=== Records for this task ===
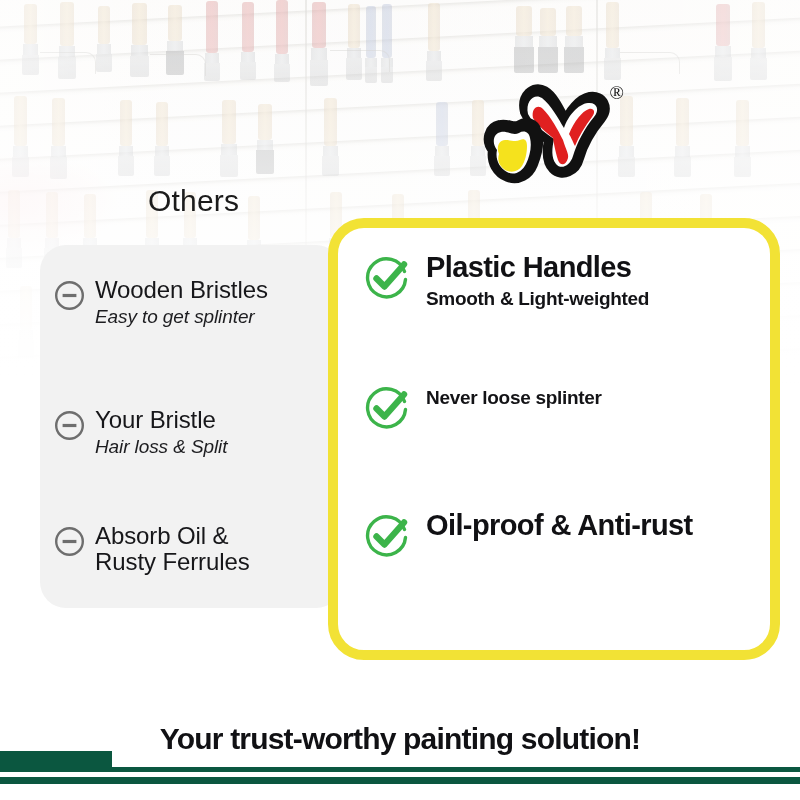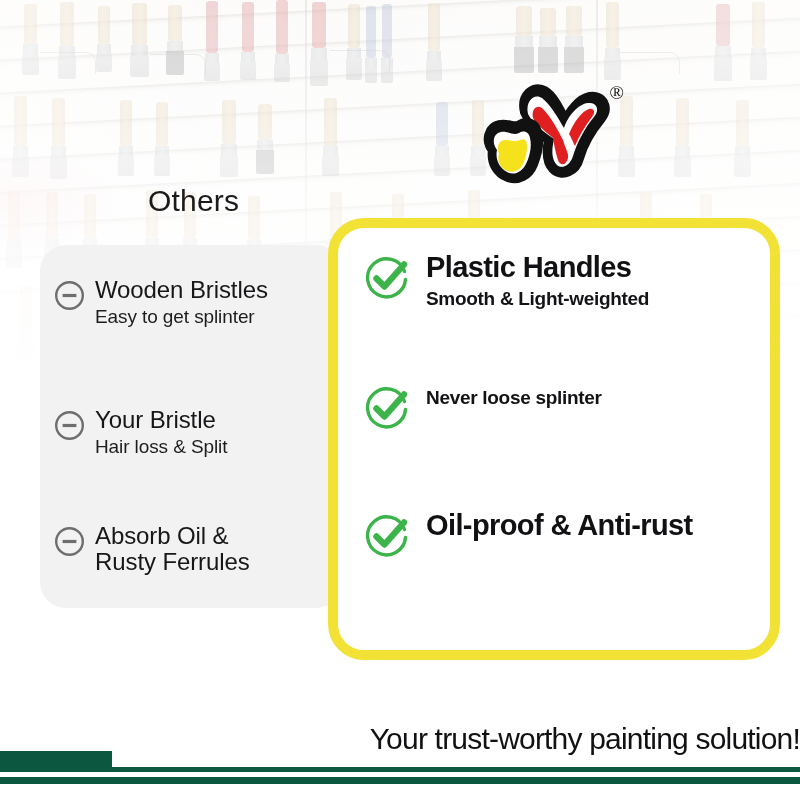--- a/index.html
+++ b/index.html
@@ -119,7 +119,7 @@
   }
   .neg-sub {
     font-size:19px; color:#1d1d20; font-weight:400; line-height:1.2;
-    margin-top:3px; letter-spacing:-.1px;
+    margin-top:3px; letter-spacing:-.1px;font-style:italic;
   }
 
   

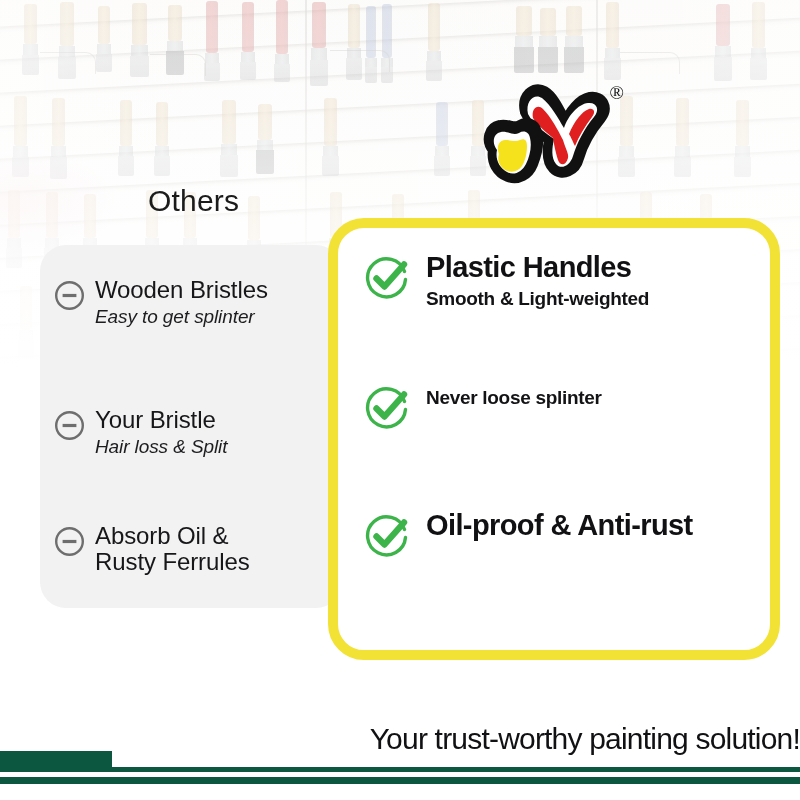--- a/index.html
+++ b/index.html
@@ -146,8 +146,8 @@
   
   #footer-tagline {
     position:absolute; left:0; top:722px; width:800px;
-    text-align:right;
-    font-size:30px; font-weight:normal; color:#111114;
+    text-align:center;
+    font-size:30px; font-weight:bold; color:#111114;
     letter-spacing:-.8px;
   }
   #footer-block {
===
*What to do*
If a record holds a picture, drop the picture and reproduce everything else exactly.

*Task answer*
--- a/index.html
+++ b/index.html
@@ -119,7 +119,7 @@
   }
   .neg-sub {
     font-size:19px; color:#1d1d20; font-weight:400; line-height:1.2;
-    margin-top:3px; letter-spacing:-.1px;
+    margin-top:3px; letter-spacing:-.1px;font-style:italic;
   }
 
   

--- a/index.html
+++ b/index.html
@@ -146,8 +146,8 @@
   
   #footer-tagline {
     position:absolute; left:0; top:722px; width:800px;
-    text-align:right;
-    font-size:30px; font-weight:normal; color:#111114;
+    text-align:center;
+    font-size:30px; font-weight:bold; color:#111114;
     letter-spacing:-.8px;
   }
   #footer-block {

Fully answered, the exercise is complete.